## Web page edit records:
* * *
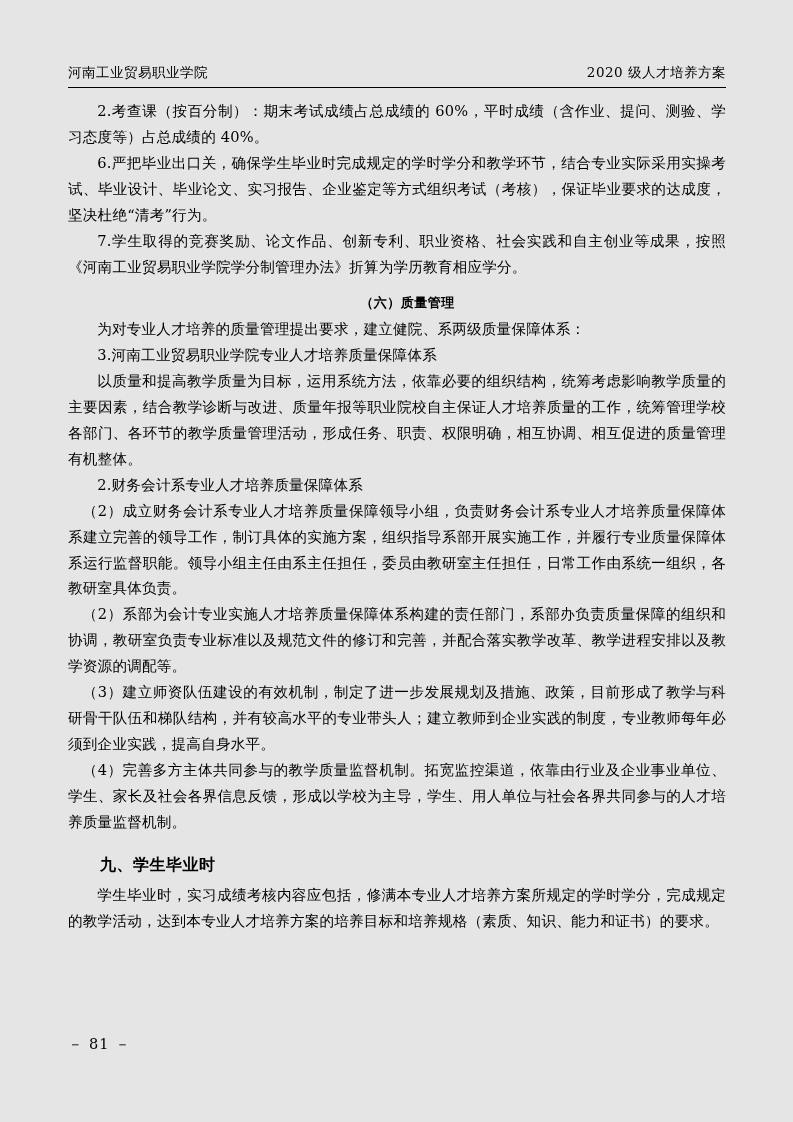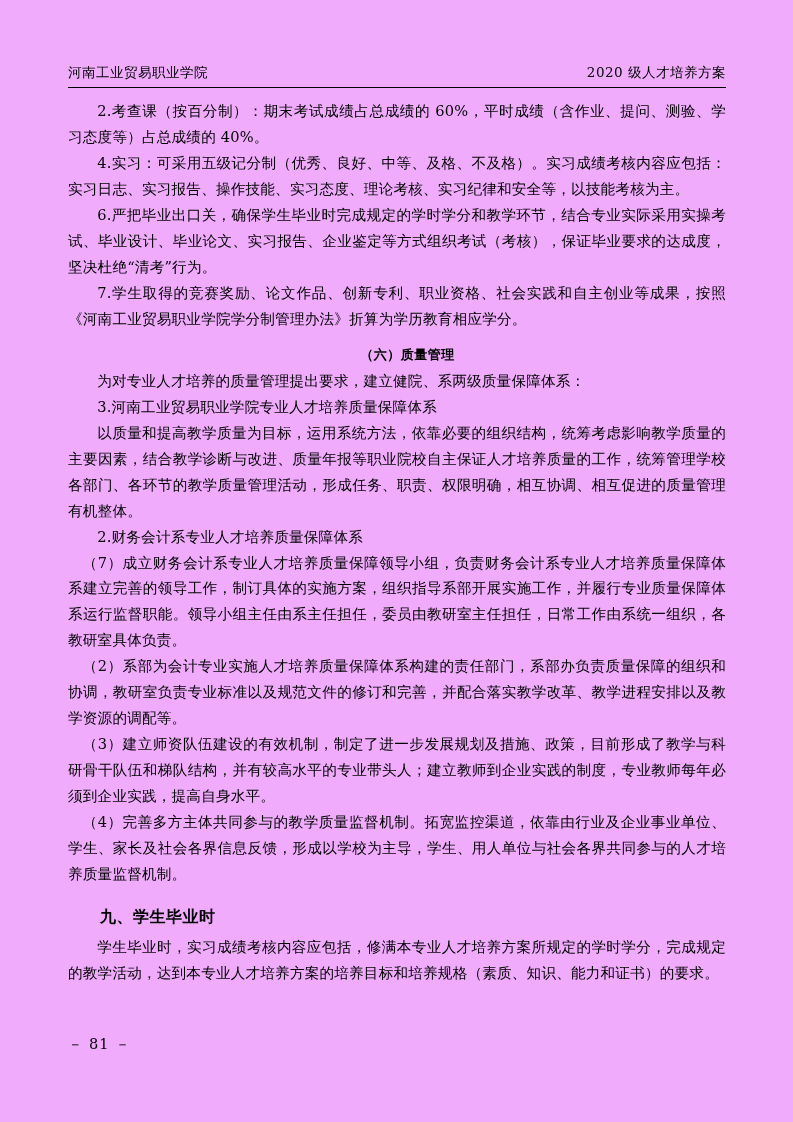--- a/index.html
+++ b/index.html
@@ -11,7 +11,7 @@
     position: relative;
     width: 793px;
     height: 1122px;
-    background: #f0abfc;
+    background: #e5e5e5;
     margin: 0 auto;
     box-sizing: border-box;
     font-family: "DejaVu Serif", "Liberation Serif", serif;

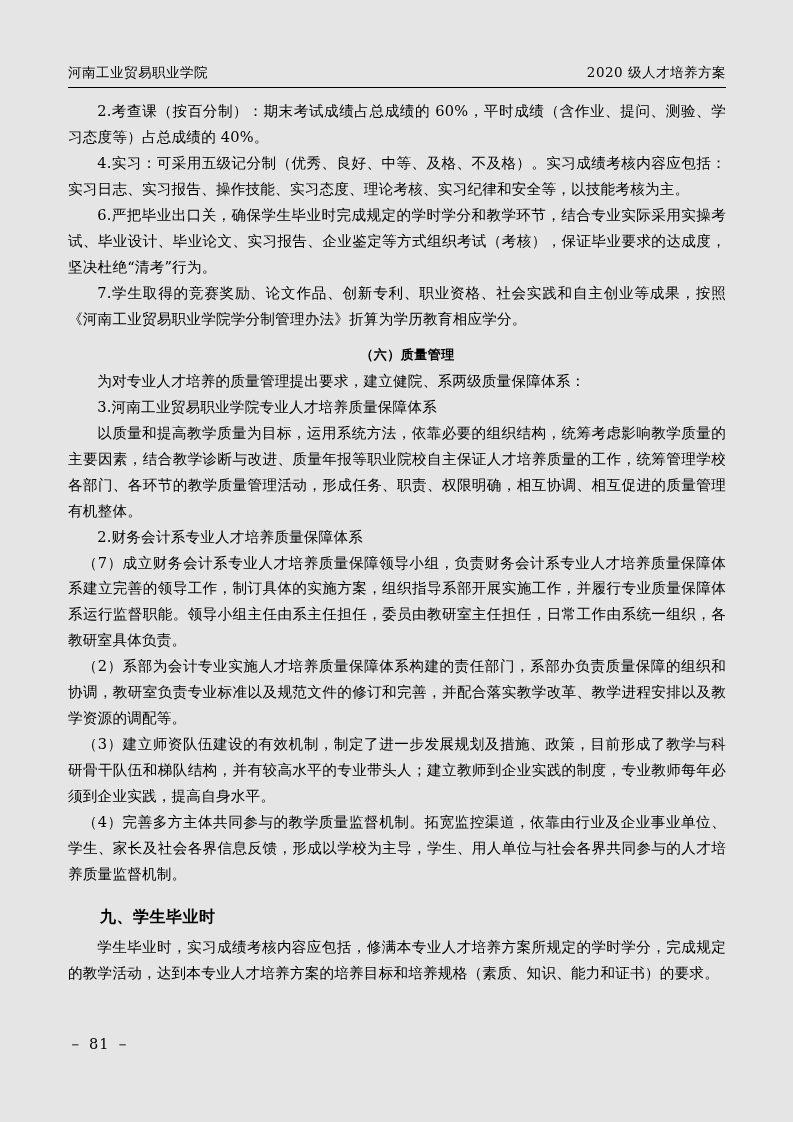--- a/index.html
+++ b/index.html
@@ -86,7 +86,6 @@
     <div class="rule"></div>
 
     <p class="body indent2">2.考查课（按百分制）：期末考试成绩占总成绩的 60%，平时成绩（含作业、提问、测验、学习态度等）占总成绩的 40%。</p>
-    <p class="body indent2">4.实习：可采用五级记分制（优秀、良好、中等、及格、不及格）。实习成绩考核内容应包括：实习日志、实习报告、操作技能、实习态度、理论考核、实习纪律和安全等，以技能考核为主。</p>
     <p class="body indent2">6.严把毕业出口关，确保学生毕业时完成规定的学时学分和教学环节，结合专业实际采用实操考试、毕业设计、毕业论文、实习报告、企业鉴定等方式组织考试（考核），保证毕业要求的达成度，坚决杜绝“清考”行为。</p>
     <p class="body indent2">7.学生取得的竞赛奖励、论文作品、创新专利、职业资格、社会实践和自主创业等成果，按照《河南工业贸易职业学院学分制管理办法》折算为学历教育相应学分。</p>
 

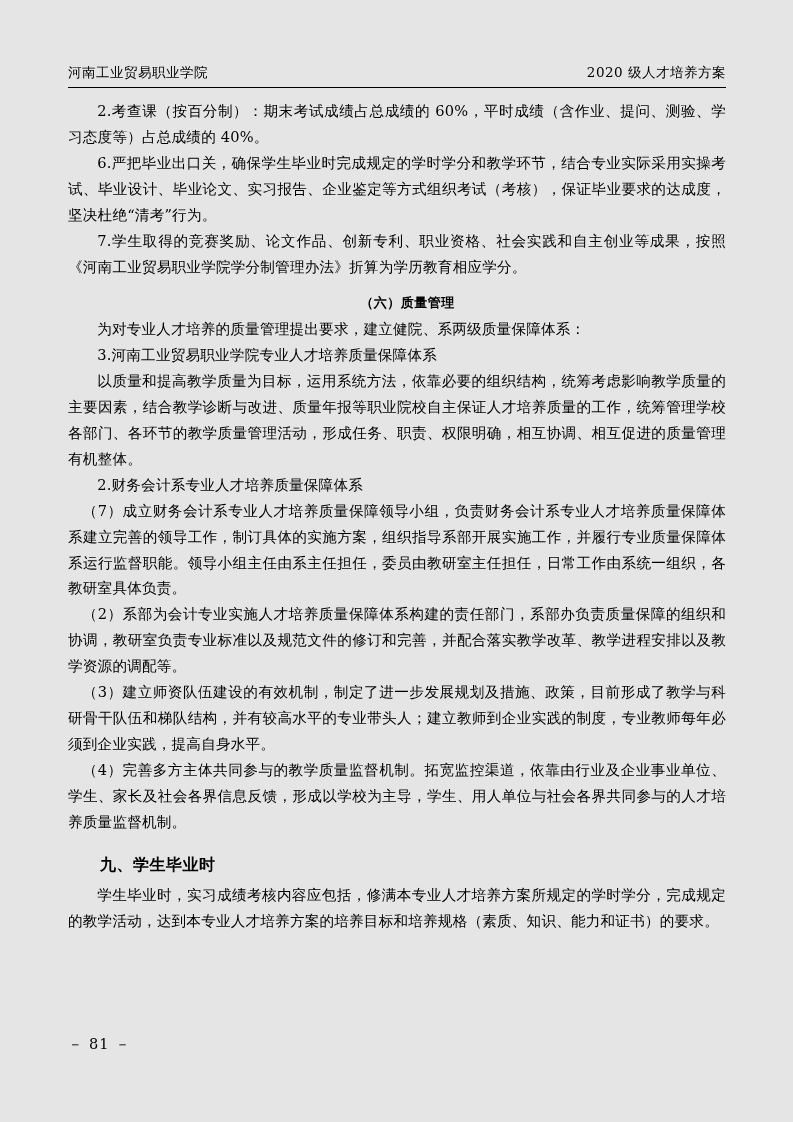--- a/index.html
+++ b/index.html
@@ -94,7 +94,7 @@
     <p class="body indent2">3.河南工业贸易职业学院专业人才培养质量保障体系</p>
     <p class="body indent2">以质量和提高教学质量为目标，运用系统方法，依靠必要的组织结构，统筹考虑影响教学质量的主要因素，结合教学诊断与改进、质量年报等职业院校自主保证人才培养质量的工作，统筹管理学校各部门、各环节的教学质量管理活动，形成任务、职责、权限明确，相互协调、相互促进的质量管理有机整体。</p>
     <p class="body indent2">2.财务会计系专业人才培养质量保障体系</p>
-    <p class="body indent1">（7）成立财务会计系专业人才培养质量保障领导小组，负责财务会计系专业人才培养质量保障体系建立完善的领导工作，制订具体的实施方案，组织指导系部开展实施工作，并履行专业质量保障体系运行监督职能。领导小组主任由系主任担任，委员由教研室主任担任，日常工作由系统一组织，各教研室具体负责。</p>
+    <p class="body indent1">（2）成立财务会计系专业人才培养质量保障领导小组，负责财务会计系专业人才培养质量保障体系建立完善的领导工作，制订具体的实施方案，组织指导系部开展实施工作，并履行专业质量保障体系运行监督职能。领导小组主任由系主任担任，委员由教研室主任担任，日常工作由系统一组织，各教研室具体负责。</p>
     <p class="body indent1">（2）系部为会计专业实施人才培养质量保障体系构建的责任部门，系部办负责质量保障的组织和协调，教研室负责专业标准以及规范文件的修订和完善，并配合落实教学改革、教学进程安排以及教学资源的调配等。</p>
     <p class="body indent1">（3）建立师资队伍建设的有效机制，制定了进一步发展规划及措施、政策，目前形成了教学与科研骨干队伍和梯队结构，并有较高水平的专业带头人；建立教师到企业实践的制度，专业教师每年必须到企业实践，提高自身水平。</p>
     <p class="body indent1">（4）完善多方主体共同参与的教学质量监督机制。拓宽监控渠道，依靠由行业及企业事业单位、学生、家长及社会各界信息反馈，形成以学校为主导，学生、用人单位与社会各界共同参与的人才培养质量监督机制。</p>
* * *
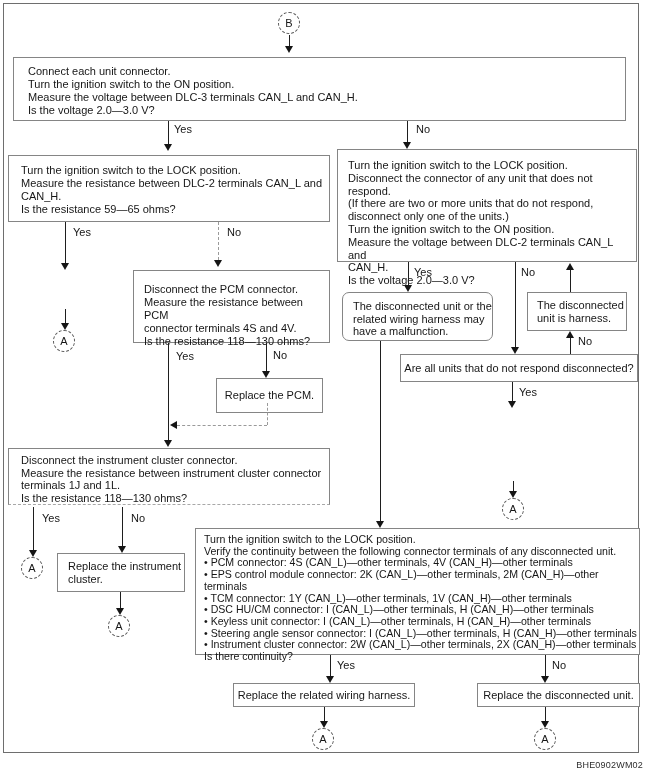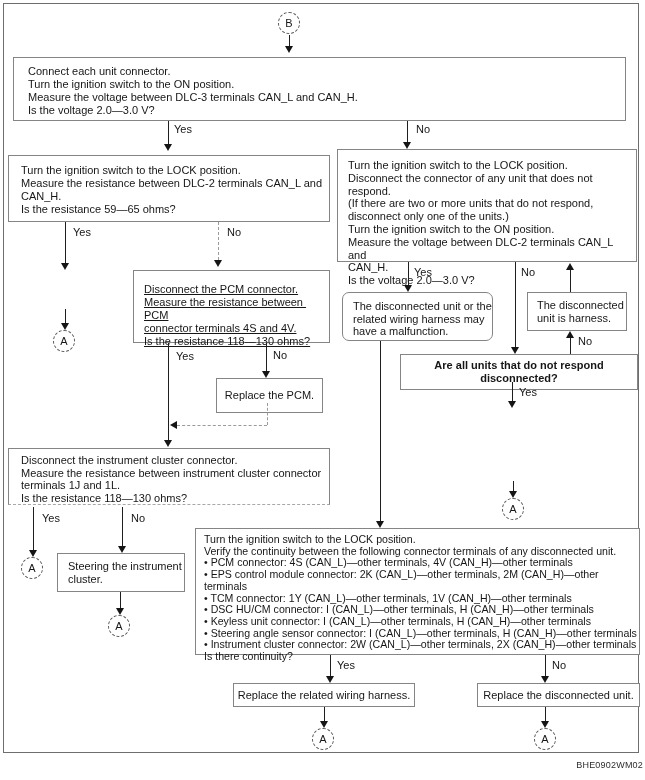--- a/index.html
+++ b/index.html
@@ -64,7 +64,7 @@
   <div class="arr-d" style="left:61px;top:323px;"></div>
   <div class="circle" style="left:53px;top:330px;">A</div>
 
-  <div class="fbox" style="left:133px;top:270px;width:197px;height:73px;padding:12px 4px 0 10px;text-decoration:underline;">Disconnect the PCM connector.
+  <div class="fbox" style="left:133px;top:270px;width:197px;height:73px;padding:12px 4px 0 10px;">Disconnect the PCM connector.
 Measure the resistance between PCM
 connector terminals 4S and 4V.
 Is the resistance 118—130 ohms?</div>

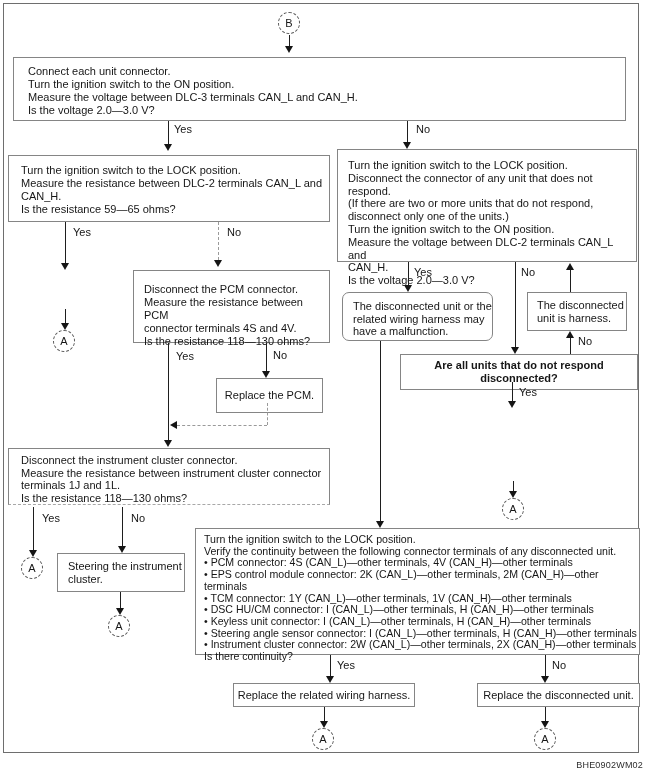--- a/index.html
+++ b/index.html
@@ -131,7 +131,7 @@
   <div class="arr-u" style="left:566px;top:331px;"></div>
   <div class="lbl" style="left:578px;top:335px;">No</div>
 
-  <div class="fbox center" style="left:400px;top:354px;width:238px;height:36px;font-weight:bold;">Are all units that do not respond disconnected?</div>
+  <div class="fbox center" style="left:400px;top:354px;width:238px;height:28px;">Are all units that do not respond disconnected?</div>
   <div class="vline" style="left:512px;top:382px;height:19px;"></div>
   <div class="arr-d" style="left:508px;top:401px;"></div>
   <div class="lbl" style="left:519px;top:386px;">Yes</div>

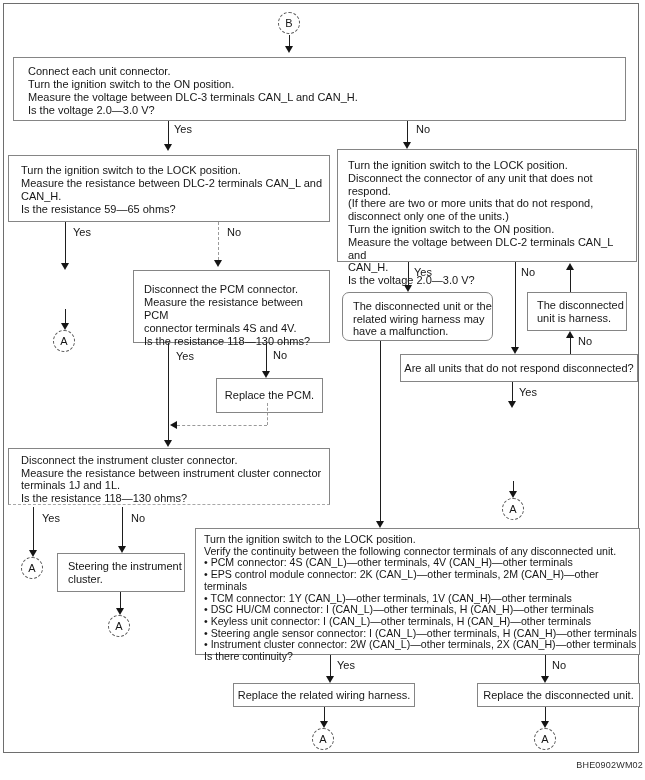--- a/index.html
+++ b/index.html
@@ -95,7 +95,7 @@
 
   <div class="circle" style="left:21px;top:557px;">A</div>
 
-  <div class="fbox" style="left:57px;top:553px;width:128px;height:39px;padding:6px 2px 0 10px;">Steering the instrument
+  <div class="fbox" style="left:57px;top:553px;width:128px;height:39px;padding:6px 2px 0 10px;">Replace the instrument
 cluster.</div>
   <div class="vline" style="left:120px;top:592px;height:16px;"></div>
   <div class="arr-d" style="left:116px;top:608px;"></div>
* * *
Set apart and copy each line of the records that holds the word "disconnected".

## EXERCISE RESULT:
-  <div class="fbox center" style="left:400px;top:354px;width:238px;height:36px;font-weight:bold;">Are all units that do not respond disconnected?</div>
+  <div class="fbox center" style="left:400px;top:354px;width:238px;height:28px;">Are all units that do not respond disconnected?</div>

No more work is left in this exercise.